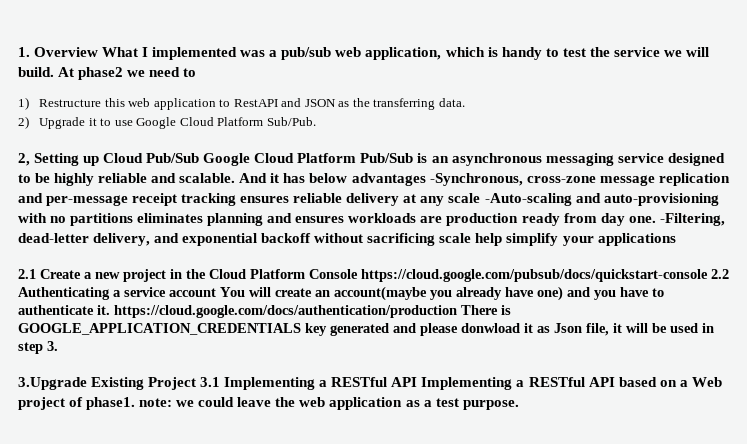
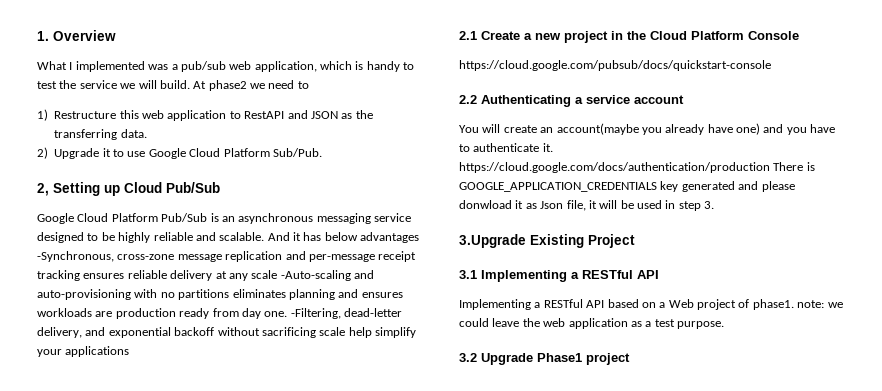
(99, 52) none -> (116, 35) //
(200, 158) none -> (220, 187) //
(358, 274) none -> (799, 35) //
(708, 275) none -> (771, 65) //
(216, 292) none -> (684, 99) //
(197, 383) none -> (635, 241) //
(418, 382) none -> (659, 274) //
(519, 405) none -> [459,353,630,365] // 3.2 Upgrade Phase1 project

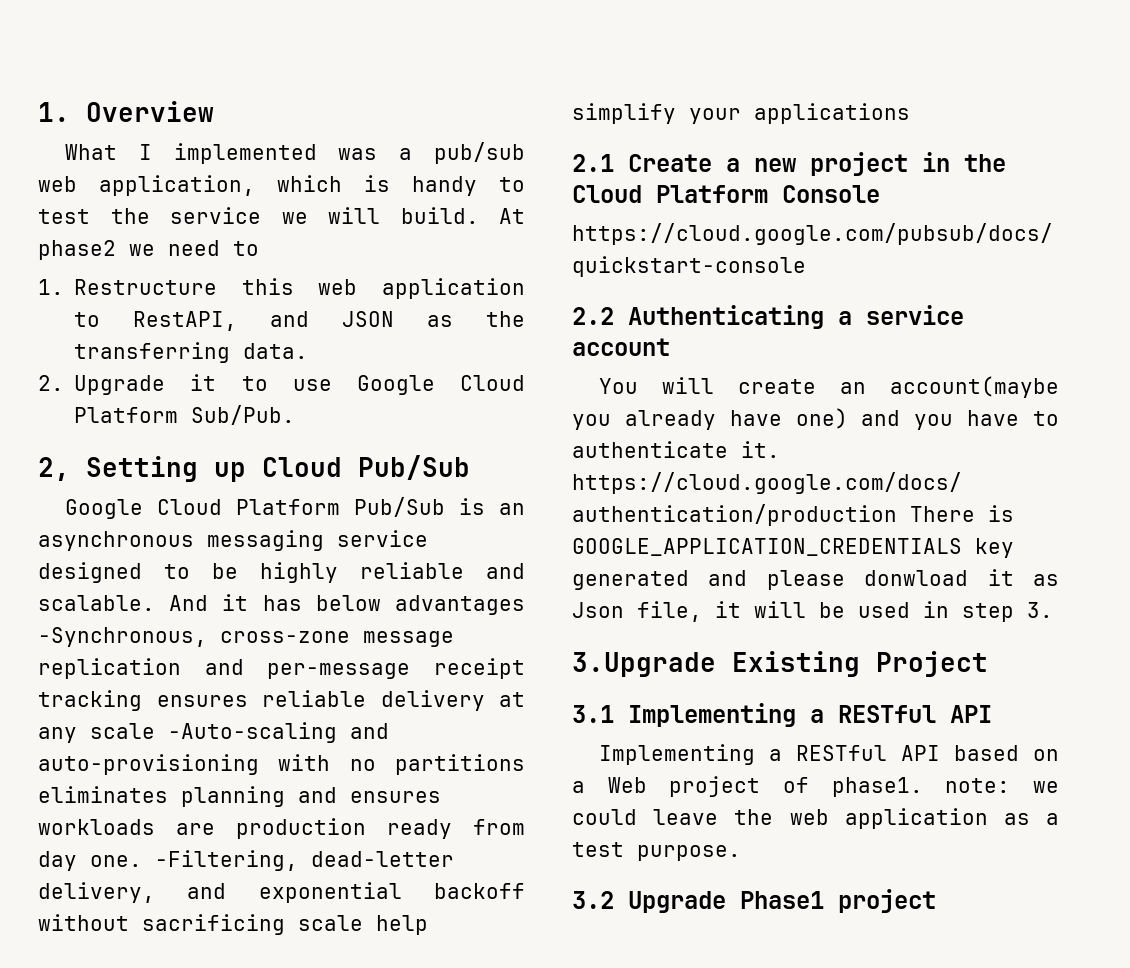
[37,109,48,121] 1) -> [38,279,64,295] 1.
[244,111,285,119] RestAPI -> [133,311,238,331] RestAPI,
[37,147,48,159] 2) -> [38,375,64,391] 2.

##########

▸ AIM OF THE TASK: Write the listing out exactly, apart from its pictures.

▸ SOLUTION:
(99, 52) none -> (116, 35) //
(200, 158) none -> (220, 187) //
(358, 274) none -> (799, 35) //
(708, 275) none -> (771, 65) //
(216, 292) none -> (684, 99) //
(197, 383) none -> (635, 241) //
(418, 382) none -> (659, 274) //
(519, 405) none -> [459,353,630,365] // 3.2 Upgrade Phase1 project

[37,109,48,121] 1) -> [38,279,64,295] 1.
[244,111,285,119] RestAPI -> [133,311,238,331] RestAPI,
[37,147,48,159] 2) -> [38,375,64,391] 2.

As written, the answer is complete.